By the time of Armstrong’s first session of 1953, the All Stars had seen yet another personnel change as Barney Bigard returned to the fold just days before the session, which was recorded in Detroit, a somewhat odd choice as Armstrong spent most the 50s recording in New York, Los Angeles or Chicago. Decca (and when I say Decca, I’m usually referring to producer Milt Gabler) liked to augment the All Stars for Pops’s pop dates and this session was no different as the sextet was bolstered by three reeds and a rhythm guitarist. The great Sy Oliver did the arrangements. Oliver, a trumpet man himself and a veteran of Jimmie Lunceford’s famous big band, loved Pops from way back, having backed him up during an Armstrong appearance fronting Zack White’s band in Toledo, Ohio in the late 20s. Gabler first paired Armstrong and Oliver for Armstrong’s first return session for Decca in September 1949. The teaming worked and Oliver would continue to arrange sessions for Armstrong until 1958.

Decca would look high and low for popular songs and once it looked like something was going to be a hit, they usually rushed Armstrong in to put his imprint on it. Thus, the completely varied material on that February 23 date: a country song by Hank Williams and a pop ballad made popular by Tony Bennett, Armstrong’s favorite “boy from my neighborhood” (Queens).

Having Armstrong record country music might have seemed odd, but this wasn’t a first. Of course, he played on Jimmie Rodgers’s famous “Blue Yodel Number Nine” session in 1930. And in September 1951, Armstrong and Sy Oliver collaborated on a cover of Williams’s “Cold, Cold Heart,” which had been already popularized by Tony Bennett (the Bennett-Williams-Armstrong triangle, where does it stop!?). I love Ray Charles tremendously and cherish all the recordings I own of “The Genius,” but he sure got a lot of attention for making that country album in 1962, though Armstrong’s earlier forays into the country field are generally neglected (and Armstrong did “Georgia” first, dammit!).

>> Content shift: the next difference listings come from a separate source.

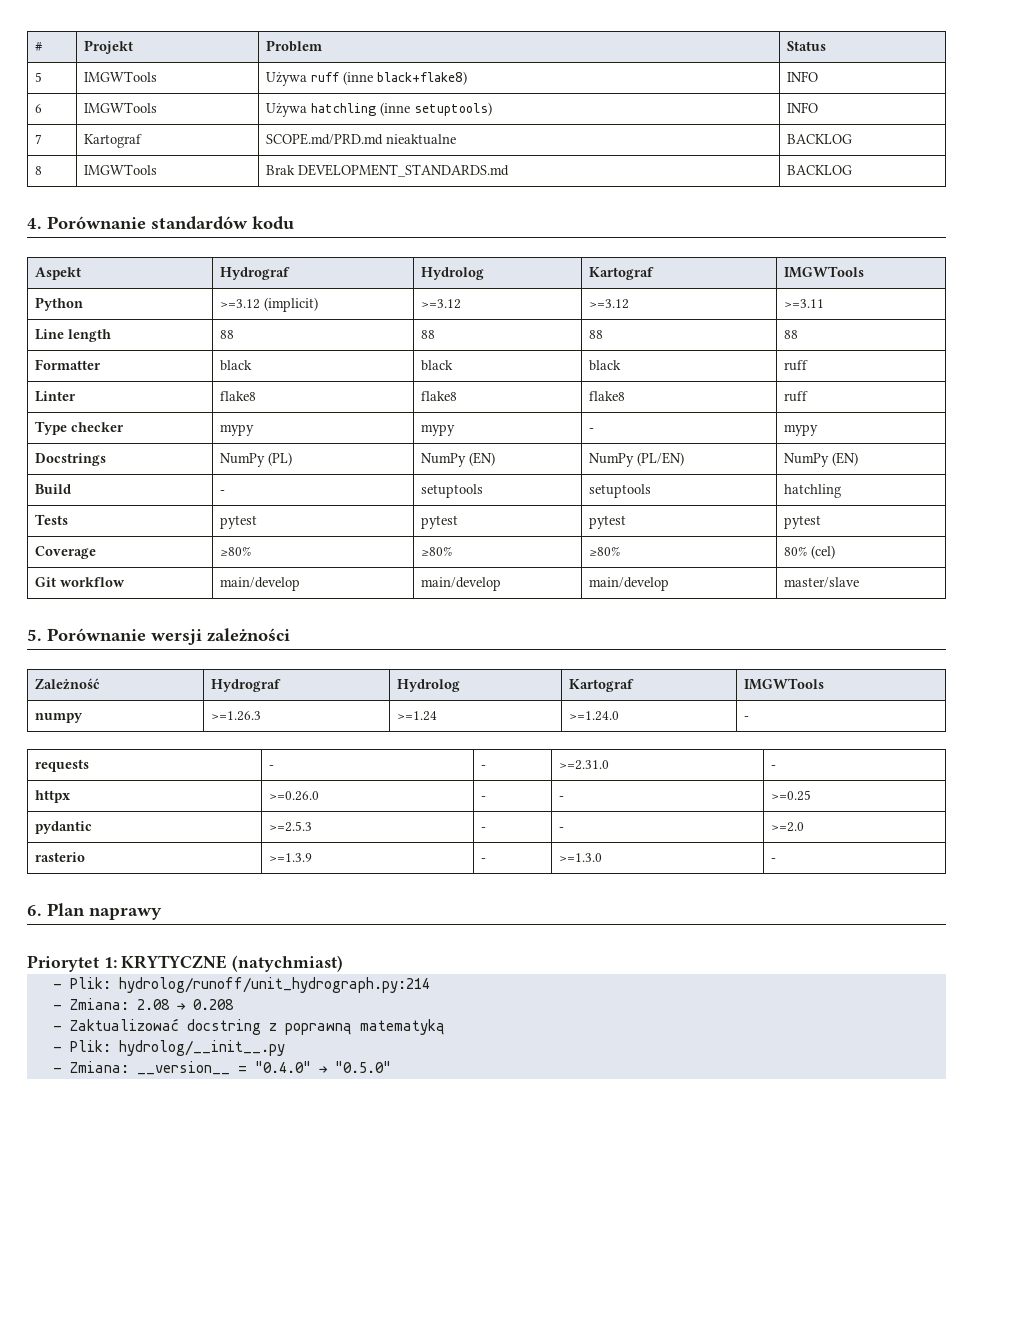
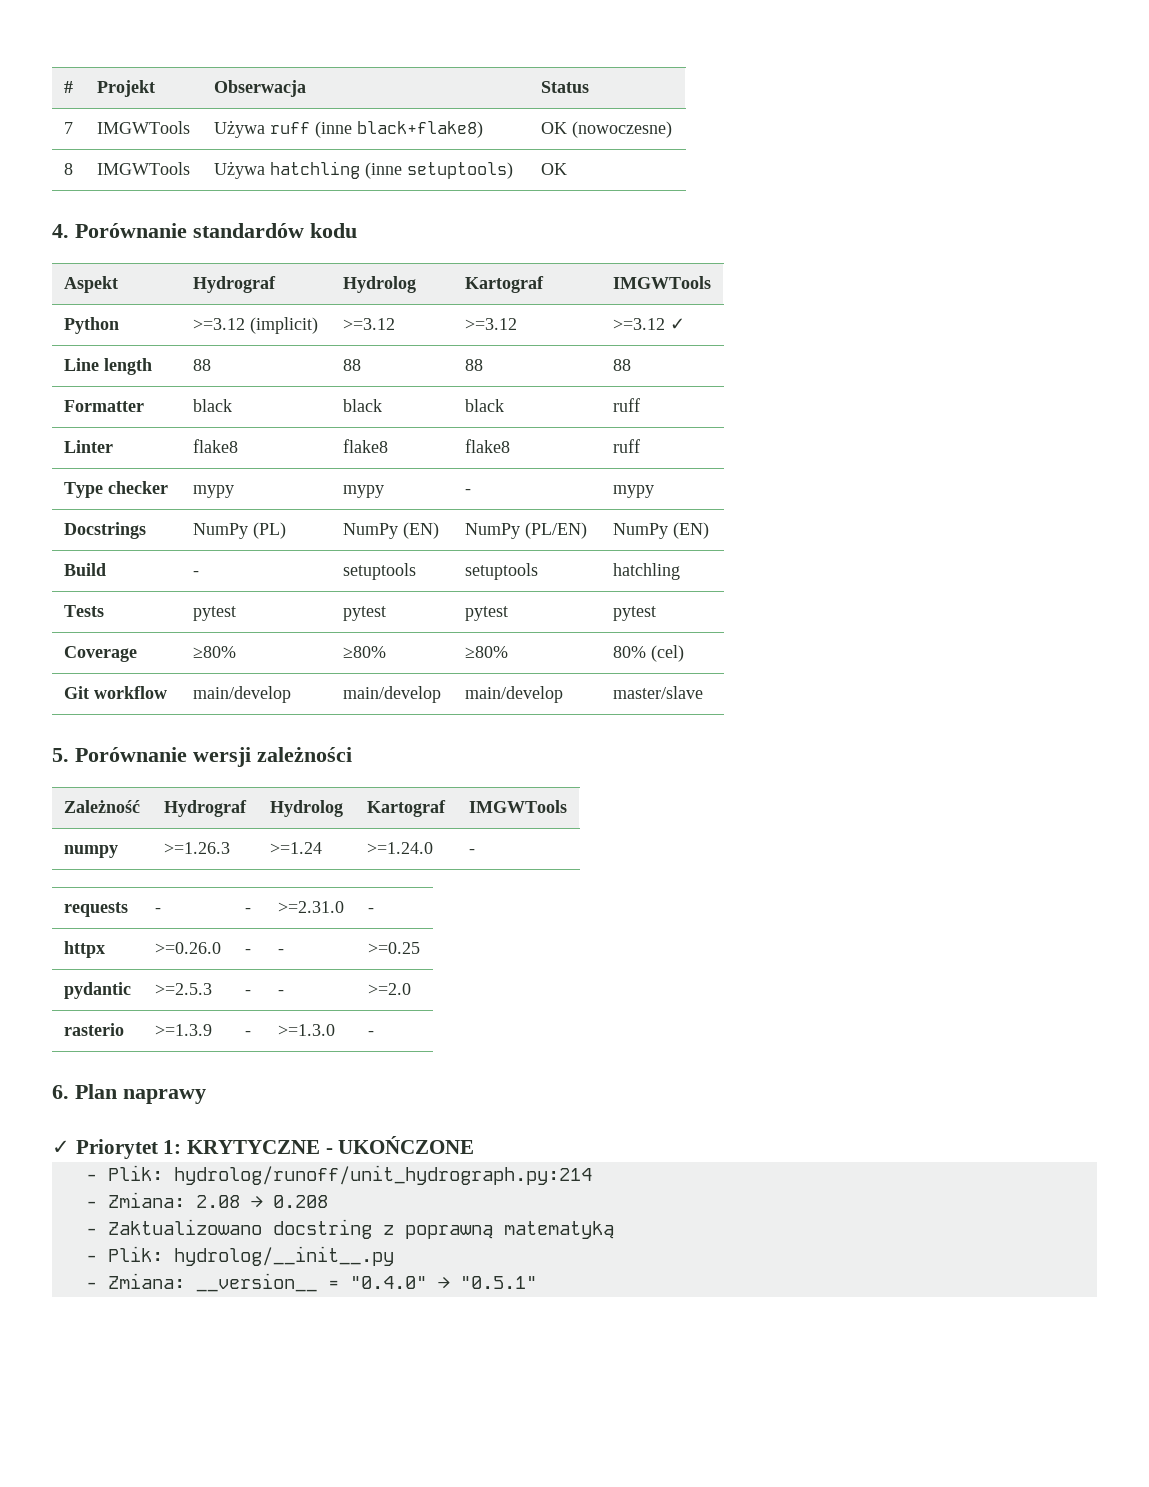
- # | Projekt | Problem | Status
+ # | Projekt | Obserwacja | Status
- 5 | IMGWTools | Używa ruff (inne black+flake8) | INFO
- 6 | IMGWTools | Używa hatchling (inne setuptools) | INFO
- 7 | Kartograf | SCOPE.md/PRD.md nieaktualne | BACKLOG
- 8 | IMGWTools | Brak DEVELOPMENT_STANDARDS.md | BACKLOG
+ 7 | IMGWTools | Używa ruff (inne black+flake8) | OK (nowoczesne)
+ 8 | IMGWTools | Używa hatchling (inne setuptools) | OK
- Python | >=3.12 (implicit) | >=3.12 | >=3.12 | >=3.11
+ Python | >=3.12 (implicit) | >=3.12 | >=3.12 | >=3.12 ✓
- Priorytet 1: KRYTYCZNE (natychmiast)
+ ✓ Priorytet 1: KRYTYCZNE - UKOŃCZONE
- - Zaktualizować docstring z poprawną matematyką
+ - Zaktualizowano docstring z poprawną matematyką
- - Zmiana: __version__ = "0.4.0" → "0.5.0"
+ - Zmiana: __version__ = "0.4.0" → "0.5.1"

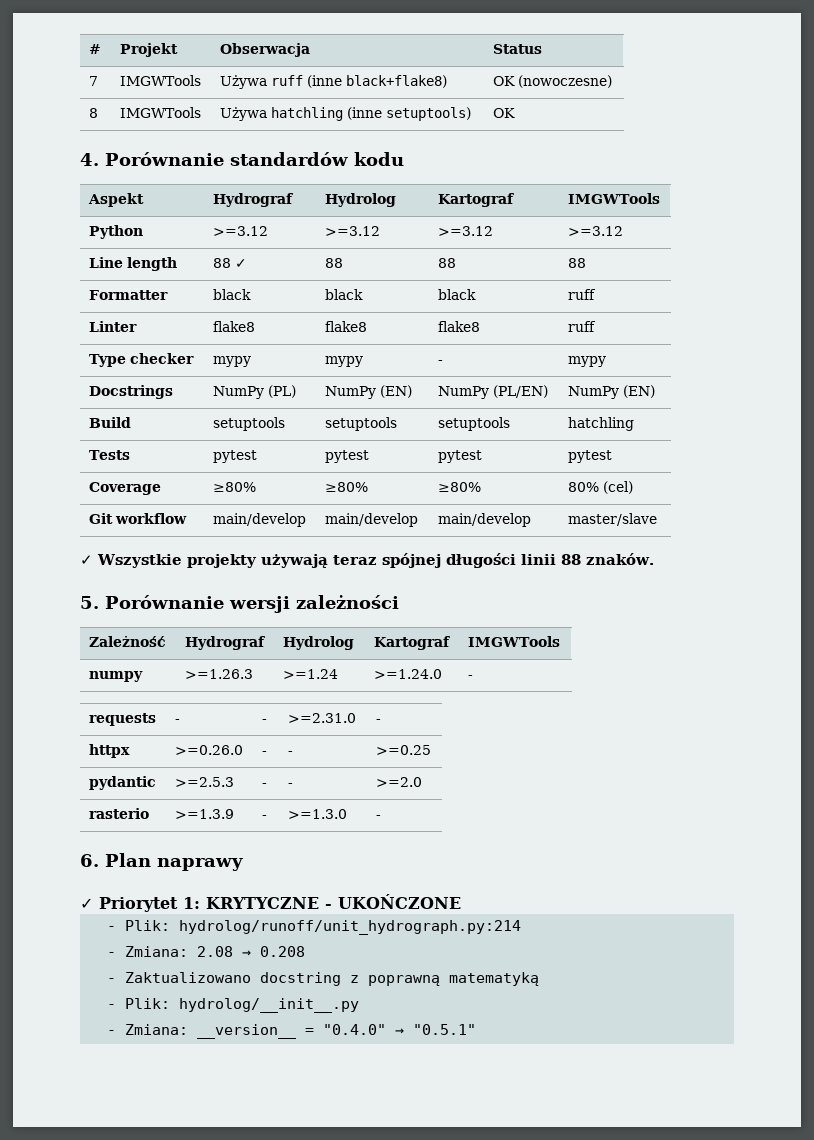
- Python | >=3.12 (implicit) | >=3.12 | >=3.12 | >=3.12 ✓
+ Python | >=3.12 | >=3.12 | >=3.12 | >=3.12
- Line length | 88 | 88 | 88 | 88
+ Line length | 88 ✓ | 88 | 88 | 88
- Build | - | setuptools | setuptools | hatchling
+ Build | setuptools | setuptools | setuptools | hatchling
+ ✓ Wszystkie projekty używają teraz spójnej długości linii 88 znaków.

Hank Williams wrote “Your Cheatin’ Heart” with his first wife in mind (apparently, his second wife took down the lyrics as Williams thought them up while driving). Williams recorded the song on September 23, 1952, but it wasn’t released until after Williams’s death on January 1, 1953 at the age of 29. Here's that iconic record:
Williams’s version spent six weeks on the country charts and became known as one of his greatest songs, but at the time, bigger versions were made by others. Joni James scored a number two hit with it, recording it on January 7, while Frankie Laine’s version, recorded January 8, reached number 18 (did the record executives even wait for Williams’s body to be buried?).

With a hit in the air, it was time for Armstrong to put his stamp on it. As I’ve expressed time and again, I love these early 50s “commercial” recordings. Obviously, some are better than others, but “ Your Cheatin’ Heart” is one of my favorites, with a lot of credit for that going to Oliver’s arrangement, which, instead of instilling a stiff countrified two-beat, instead struts and nods its head with a decidedly Lunceford-ian two feel, with shades of “Yes Indeed” thrown in to give a chuch-like feel. As pianist Marty Napoleon told me, “The manager of the band gave me a lead sheet on ‘Your Cheatin’ Heart.’ And we were in Detroit, Michigan and Joe Glaser said, ‘Run this over with Louie cause we’re going to record it with Sy Oliver.’ So I played it over myself and I said, ‘My God, what kind of song is this?’ It was like a flat, hillbilly song, you know what I mean? And then Sy came in with this arrangement and that thing was swinging like crazy. It was magnificent, man! It was wonderful.”

Listen along and see if you agree:
Talk bout an infectious record! Armstrong opens the proceedings with two bars of trumpet (it almost sounds like he’s about to start playing the “Isle of Capri”) before the band carries out the final two bars of the introduction. Immediately, just off that intro, you have to be feeling good. Trummy’s trombone is prominent in the mix, adding a bluesy quality to the proceedings (remember, Trummy was a Lunceford man, too). As Pops starts singing, look out for a reenergized Barney Bigard. Bigard often got tired of touring and would take periodic breaks. He wanted extra money to go to Europe in 1952 and when Glaser turned him down, McCracken was hired. However, Bigard usually returned full of energy and he plays like a madman behind Pops’s vocal. In fact, it might be a little too busy, clashing with the rest of the relaxed arrangement, but I’ll take it over the bored, going-through-the-motions Bigard of “Satch Plays Fats.”

A muted Trummy takes over the obbligato for the second A section, more relaxed than Barney, but effectively keeping that blues-inflected atmosphere going. The only clam on the entire record, though, comes from the great Armstrong himself as he has trouble hitting the right pitch on the word “You.” It’s not a completely wrong note, but it’s definitely “pitchy,” in the parlance on an “American Idol” judge. Armstrong recovers quickly for the bridge, which he introduces by singing “When tears come down” all on one pitch in a break (dig Cozy Cole’s perfectly timed rimshot behind it). The reeds riff gently during the bridge, with Cole’s bass drum really keeping the two-feel in a funky bag. Bigard takes a page from Young when he returns for an obbligato in the final eight bars, keeping it simple and lowdown and instead of running all over his horn.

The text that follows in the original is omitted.